PostPosted: Tue May 22, 2007 11:05 am    Post subject: Reply with quote

Ok, well you don't need to buy a kit to start off with, in fact you don't need to buy one at all because there are plenty of other things you can use to dilate but for now it's probably best to forget about that for a while anyway.

It sounds like you just need to take things really slowly and work up to the point where you can look at something and not feel scared or intimidated at the thought of inserting it. A good place to start, and where lots of us started, is to get to know your vagina. Look at diagrams and learn exactly what each part is and what it does. And then maybe try and look at your own vagina in a mirror and relate what you see to what you have learnt. It is quite normal for you to look and see that "you don't have a hole".... of course you do have a hole but it sometimes looks as though you don't or as though it is very small simply because your muscles might be tensing and making the hole LOOK really small... but remember it isn't really that small and your vagina can stretch to the size of a baby's head so it can certainly accomodate a penis!

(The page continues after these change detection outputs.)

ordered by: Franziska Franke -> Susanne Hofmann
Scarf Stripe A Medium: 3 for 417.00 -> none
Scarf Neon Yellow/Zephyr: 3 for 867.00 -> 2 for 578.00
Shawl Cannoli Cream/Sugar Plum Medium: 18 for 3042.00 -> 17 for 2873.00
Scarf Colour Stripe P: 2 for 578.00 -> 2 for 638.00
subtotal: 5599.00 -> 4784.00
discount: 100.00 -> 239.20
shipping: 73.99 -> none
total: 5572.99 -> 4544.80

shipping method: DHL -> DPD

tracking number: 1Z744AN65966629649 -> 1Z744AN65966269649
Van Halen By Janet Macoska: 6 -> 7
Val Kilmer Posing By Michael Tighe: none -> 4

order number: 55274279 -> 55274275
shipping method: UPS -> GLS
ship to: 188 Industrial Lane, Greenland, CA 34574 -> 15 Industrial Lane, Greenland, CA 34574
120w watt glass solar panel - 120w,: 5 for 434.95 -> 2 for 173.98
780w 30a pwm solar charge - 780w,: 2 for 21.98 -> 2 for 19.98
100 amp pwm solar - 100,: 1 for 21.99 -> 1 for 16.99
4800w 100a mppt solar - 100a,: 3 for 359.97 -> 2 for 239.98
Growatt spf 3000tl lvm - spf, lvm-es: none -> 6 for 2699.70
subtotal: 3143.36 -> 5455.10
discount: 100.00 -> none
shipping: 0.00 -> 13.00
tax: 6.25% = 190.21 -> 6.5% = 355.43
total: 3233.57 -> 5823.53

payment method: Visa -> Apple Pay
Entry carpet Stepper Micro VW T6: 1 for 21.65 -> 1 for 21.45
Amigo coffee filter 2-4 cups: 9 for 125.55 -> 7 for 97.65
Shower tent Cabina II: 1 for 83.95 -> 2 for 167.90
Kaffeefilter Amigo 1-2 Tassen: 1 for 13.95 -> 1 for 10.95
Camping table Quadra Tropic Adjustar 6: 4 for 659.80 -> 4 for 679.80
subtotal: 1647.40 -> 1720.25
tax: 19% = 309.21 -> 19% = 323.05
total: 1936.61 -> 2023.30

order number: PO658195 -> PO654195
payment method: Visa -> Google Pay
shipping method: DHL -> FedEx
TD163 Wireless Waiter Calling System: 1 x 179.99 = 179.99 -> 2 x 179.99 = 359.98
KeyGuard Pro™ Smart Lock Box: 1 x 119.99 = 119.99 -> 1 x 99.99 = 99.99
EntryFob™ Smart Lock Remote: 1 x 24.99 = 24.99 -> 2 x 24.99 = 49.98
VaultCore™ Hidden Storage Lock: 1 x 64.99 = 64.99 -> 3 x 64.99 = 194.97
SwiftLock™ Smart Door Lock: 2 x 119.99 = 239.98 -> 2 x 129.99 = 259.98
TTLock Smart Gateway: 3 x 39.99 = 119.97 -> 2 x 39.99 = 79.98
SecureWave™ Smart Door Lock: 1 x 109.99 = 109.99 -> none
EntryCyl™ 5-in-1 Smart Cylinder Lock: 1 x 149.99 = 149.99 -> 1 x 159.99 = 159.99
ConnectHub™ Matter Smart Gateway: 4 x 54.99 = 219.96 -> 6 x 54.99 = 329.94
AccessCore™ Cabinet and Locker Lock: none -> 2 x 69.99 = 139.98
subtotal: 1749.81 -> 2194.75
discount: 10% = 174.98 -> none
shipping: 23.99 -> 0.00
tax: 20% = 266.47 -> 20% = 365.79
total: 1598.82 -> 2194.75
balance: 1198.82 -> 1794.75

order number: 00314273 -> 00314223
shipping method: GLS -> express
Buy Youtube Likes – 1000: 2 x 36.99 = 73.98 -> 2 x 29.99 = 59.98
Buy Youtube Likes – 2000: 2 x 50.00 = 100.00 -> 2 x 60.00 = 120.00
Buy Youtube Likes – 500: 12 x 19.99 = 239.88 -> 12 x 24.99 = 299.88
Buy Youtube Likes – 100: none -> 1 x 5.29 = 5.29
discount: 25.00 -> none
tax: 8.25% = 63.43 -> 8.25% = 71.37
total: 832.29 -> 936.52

Maybe after doing that you might want to touch your vagina and get used to that. Get used to doing it without feeling panicked and teach yourself that nothing is going to try and penetrate you unless you want it to. You could even get your boyfriend to do the same thing but make sure he knows not to try and insert his finger into you, just touching is fine for now.

Then when you feel ready you can try to insert something, even if it is just inserted a centimetre, it is still progress and something to be proud of. You might want to try it with a q-tip or a very slim tampon applicator, or your little finger, or your boyfriend's little finger... or you could make your own dilator. Some people like to shave candles down to the right size, or even vegetables but remember to use a condom with these to avoid any chance of infection. You might feel a little weird about using your finger to dilate, I did at first, and something that helps a lot of women to do that is wearing those surgical latex gloves, you know the thin rubbery ones? So you could try that if you feel uneasy about using your fingers.

After that, you have started the dilating process and from then on it is just a case of inserting something slightly bigger (in width) each time you "conquer" a dilator and feel ready to move up to a bigger size. Most women consider a dilator to be "conquered" when they can insert it a few inches in (so it passes the PC muscles) and when they can do it without pain every time they try to do it. Always remember to do everything at your own pace, you have your whole life ahead of you so there is no rush to overcome vaginismus. Also, respect your vagina. I know it sounds silly, but if you respect her, don't pressure her and make sure you always stop if you feel any pain, then your vagina, and your muscles, will learn to trust you and to let your brain decide when they should or shouldn't let something in.

Most women feel a slight burning, or stretching feeling at some point when they go through the dilating process and I guess it is up to you to judge what is "normal" and what is just a bit too painful. If it burns a lot then stop and try again another time. As I said, there's no rush. Just do what you feel is right and move forward at the pace which you feel is right. And certainly don't ever feel pressured by those friends of yours being nosey!